Gypsies by Robert Charles Wilson

What is it about Gypsies that fell short of the mark for me? I think, in many ways, it isn't that there's anything wrong with it, there's just not enough right. It is a perfectly fine entry in a blended sf/fantasy genre, but that hook that reached out and grabbed me and held me close, the way the story did in Spin, just wasn't here. Early book syndrome, perhaps? It's only my second Robert Charles Wilson, so it's hard to be sure.

First, genre. It's sort of science fiction, as the ability to travel between worlds seems to have been bred into humans through experimentation, but experimentation with magic as well as science. So, fantasy? There are few other fantasy trappings, however. No dragons.
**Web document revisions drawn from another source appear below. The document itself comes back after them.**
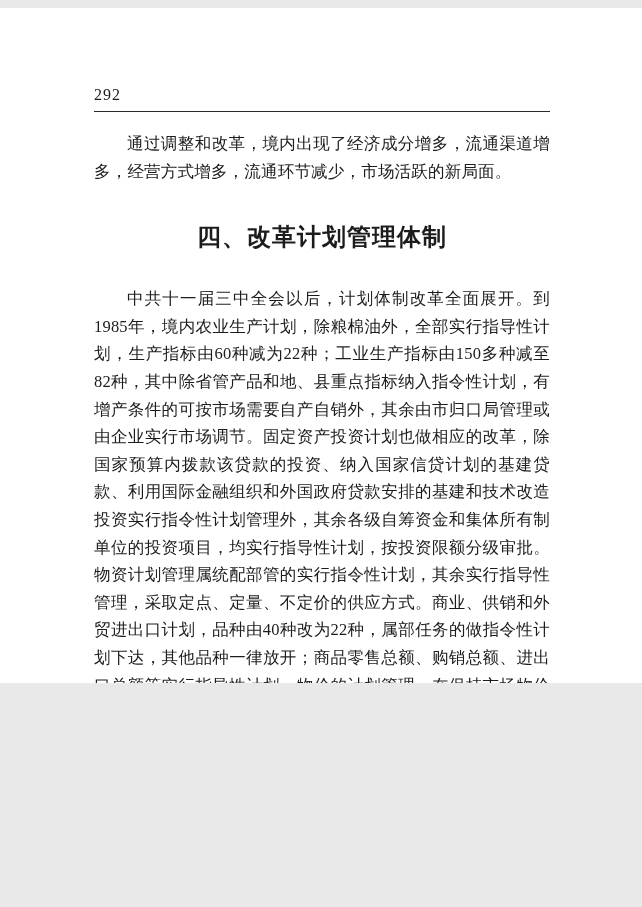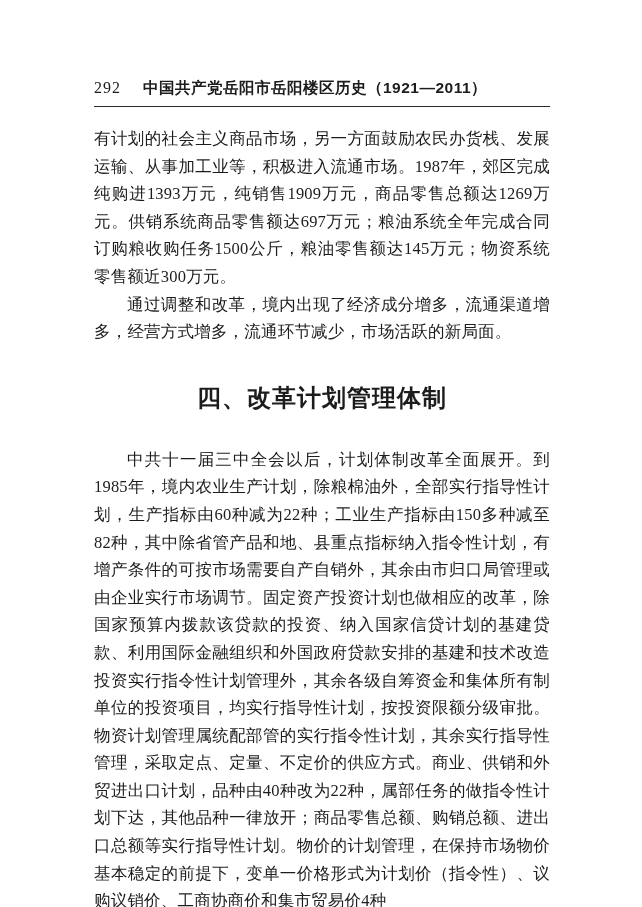"292" .page { height: 907px -> 675px; margin: 0 auto -> 8px auto }
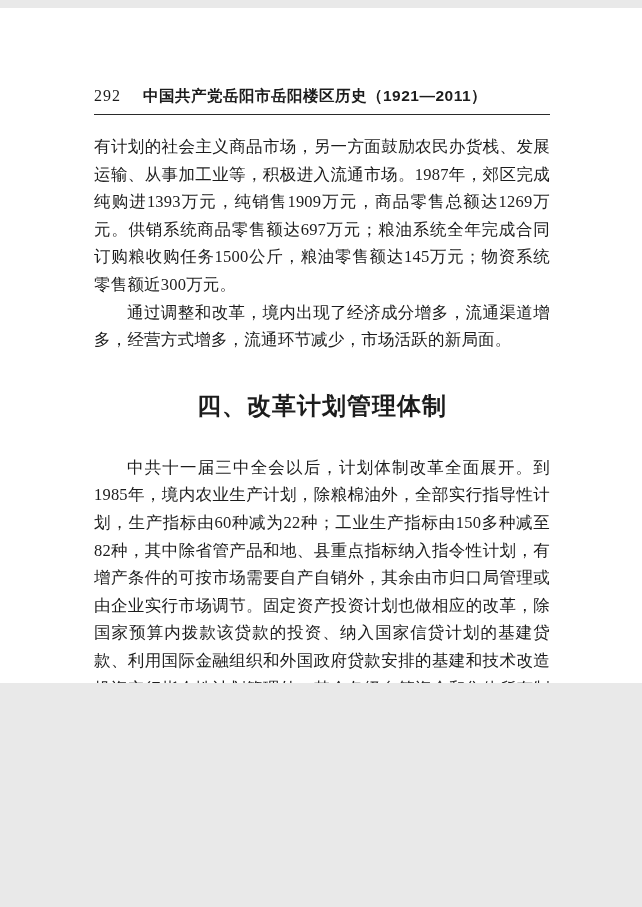"中国共产党岳阳市岳阳楼区历史（1921—2011）" span.book-title { html: <span>中国共产党岳阳市岳阳楼区历史（1921—2011）</span> -> none }
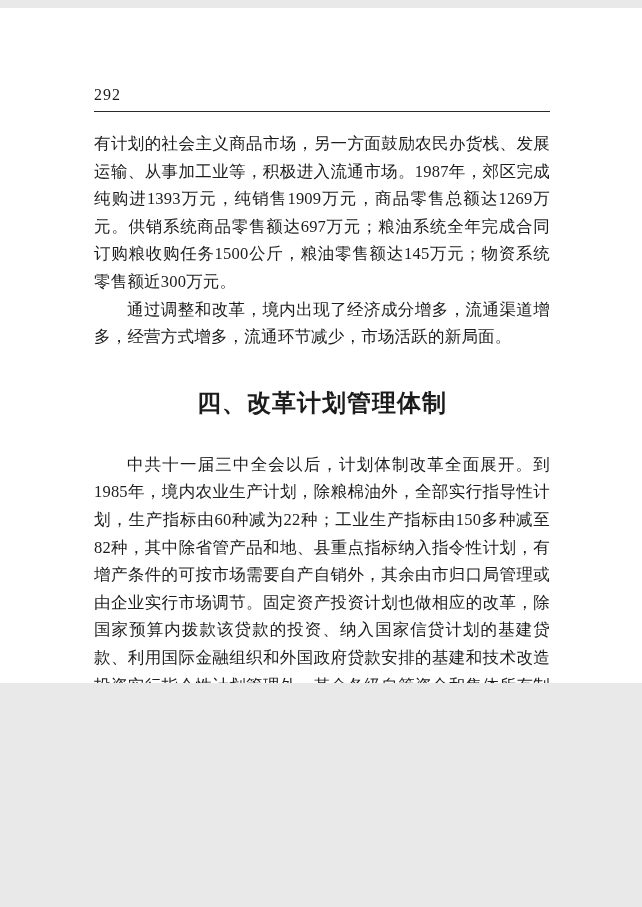"有计划的社会主义商品市场，另一方面鼓励农民办货栈、发展运输、从事加工业等，积极进" p { html: <p>有计划的社会主义商品市场，另一方面鼓励农民办货栈、发展运输、从事加工业等，积极进入流通市场。1987年，郊区完成纯购进1393万元，纯销售1909万元，商品零售总额达1269万元。供销系统商品零售额达697万元；粮油系统全年完成合同订购粮收购任务1500公斤，粮油零售额达145万元；物资系统零售额近300万元。</p> -> none }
No quest for a heroic band to set forth upon, thankfully. No feudal politics.

Just our world, a slightly better one, and a grey dismal world where the church still rules Europe with an iron fist, Muslim armies are on the doorstep, and the Novus Ordo in the U.S. is bent on making the world even greyer and more bleak. In the name of world order, anyway. And to do so, it had bred three people who can walk between worlds. But two escaped, were tracked down and killed by the third, but left children. Those children now have children (one does, anyway.) The three children were raised by a father who was terrified of their power (and something else?) and tried to beat it out of them. The grandchild has been raised in absolute unawareness of what he can do.
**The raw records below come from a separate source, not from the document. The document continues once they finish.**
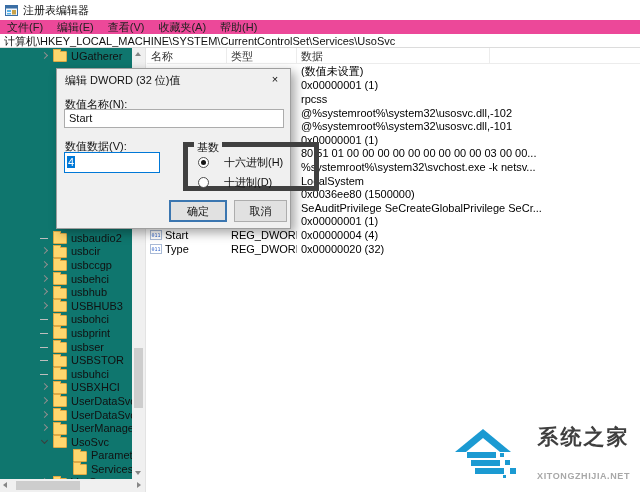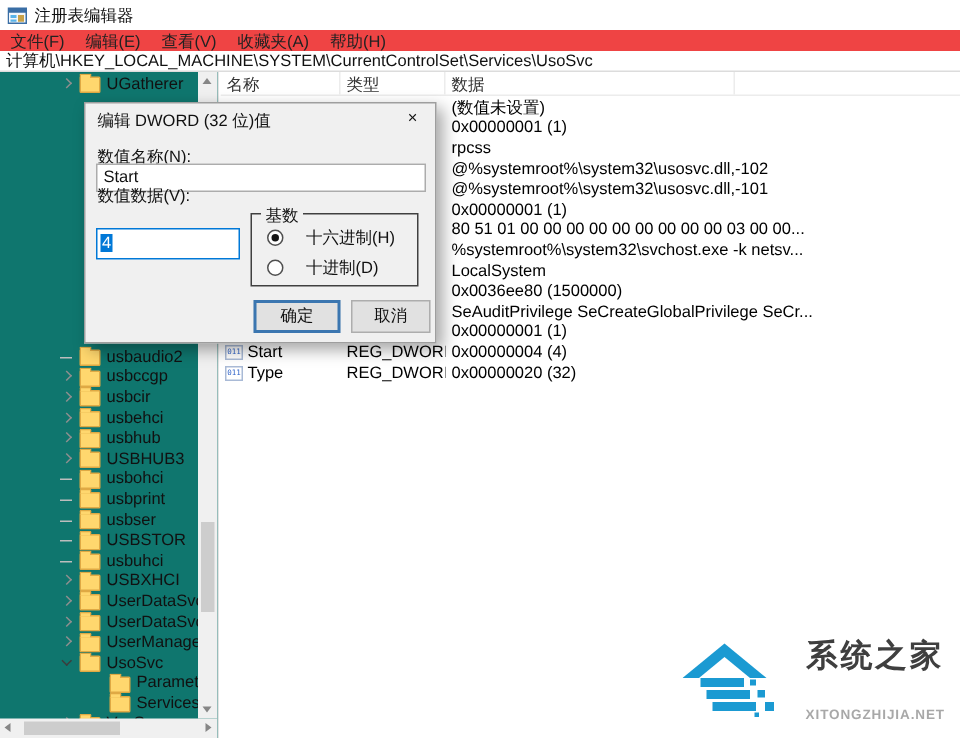"文件(F)" .menubar { background: #ef4444 -> #ec4899 }
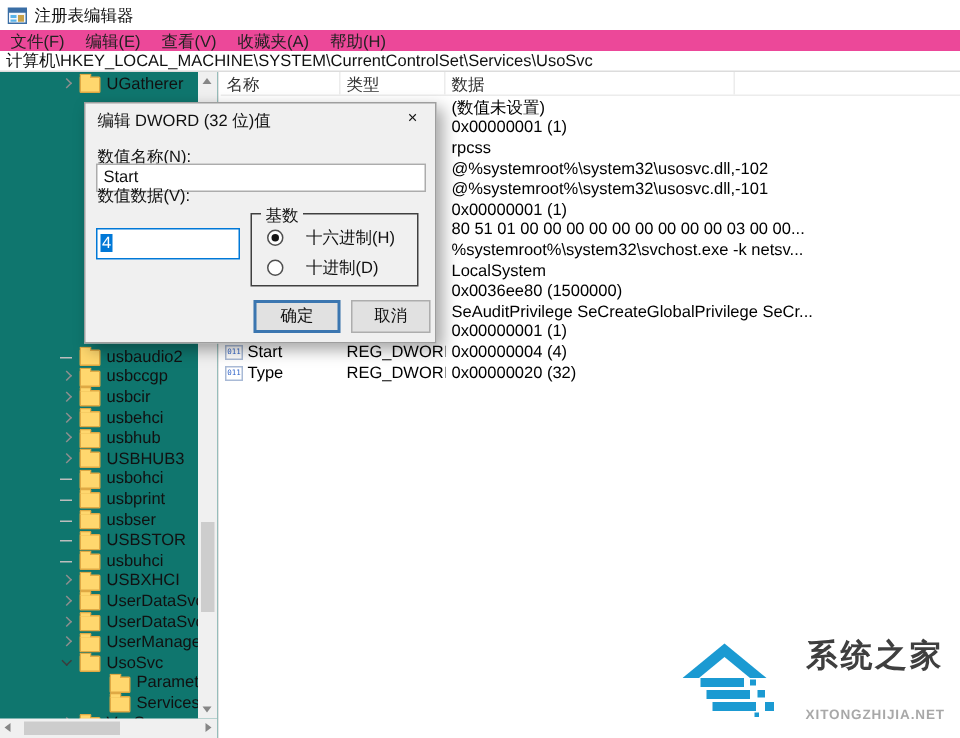"数值数据(V):" .lbl-data { top: 54px -> 70px }
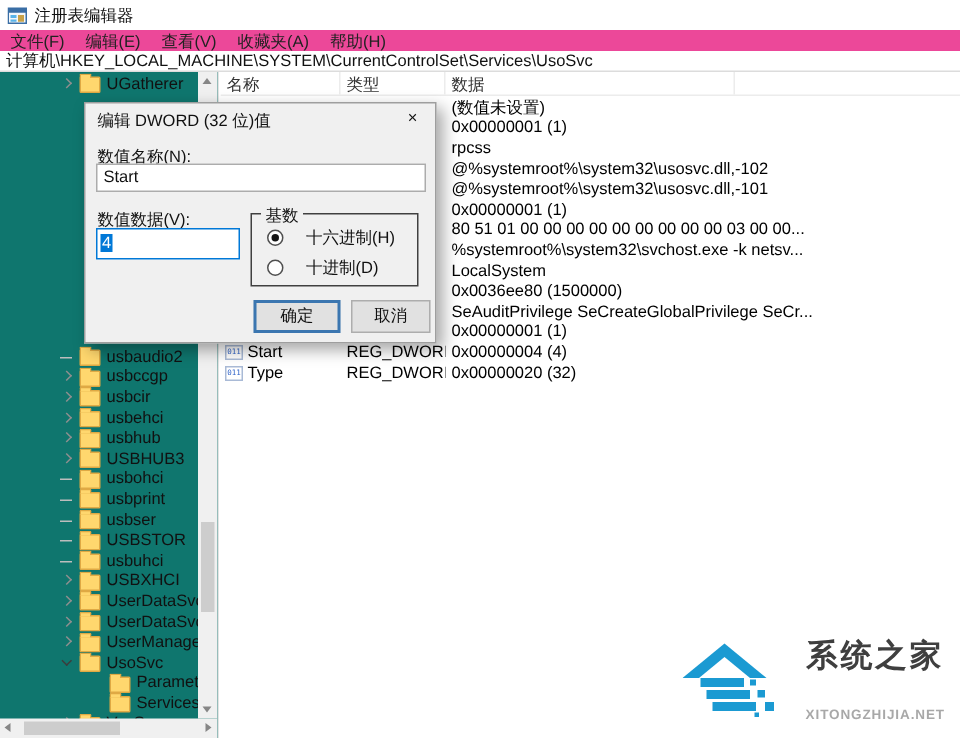"基数" .groupbox { border: 1px solid #404040 -> 5px solid #404040; left: 110px -> 126px; width: 112px -> 136px }
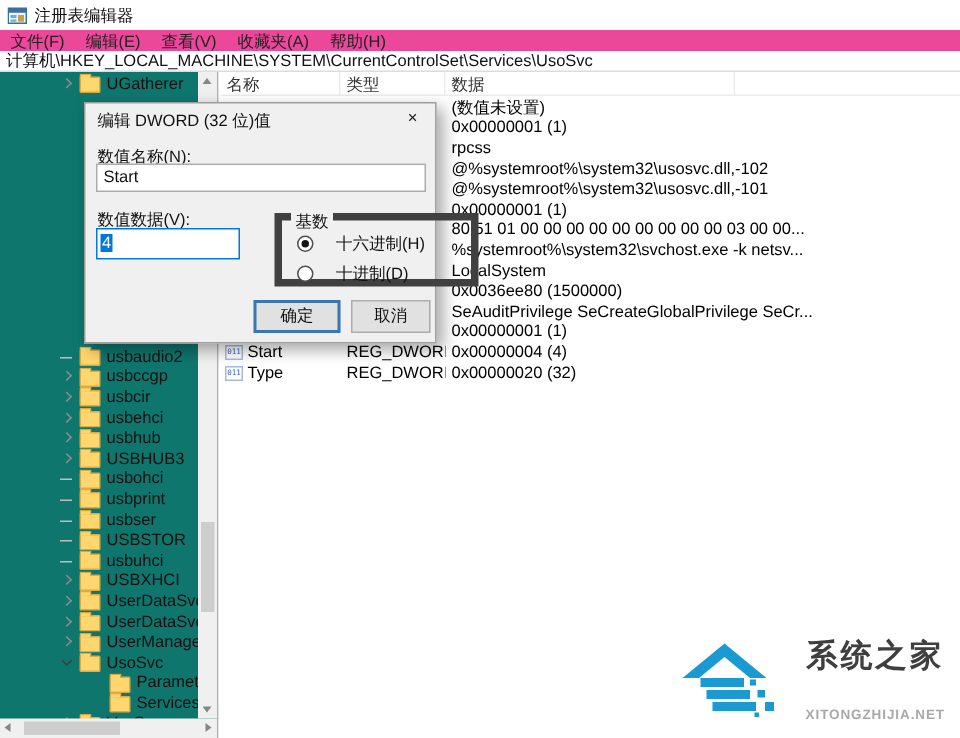"usbccgp" div.tree-row { order: before "usbcir" -> after "usbcir" }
As a meditation on better worlds and the power of imagining them, well, this is a little slight. As much as bleakness is not really my preferred setting, this might have been more powerful if it had been set more in Novus Ordo - those were the sections that gave the book oomph, and they are so slightly discussed. Whether or not the Vatican would endorse the horrible experiments being done, how it could do so, what arguments they would use, those were all the considerations I was most interested in.

The dilemma of the priest, caught between exigency and morality, was by far the most acute, and frankly, interested me more than main characters.

But this is an interesting twist on alternate worlds, and it's well written. It just wasn't quite my cup of tea.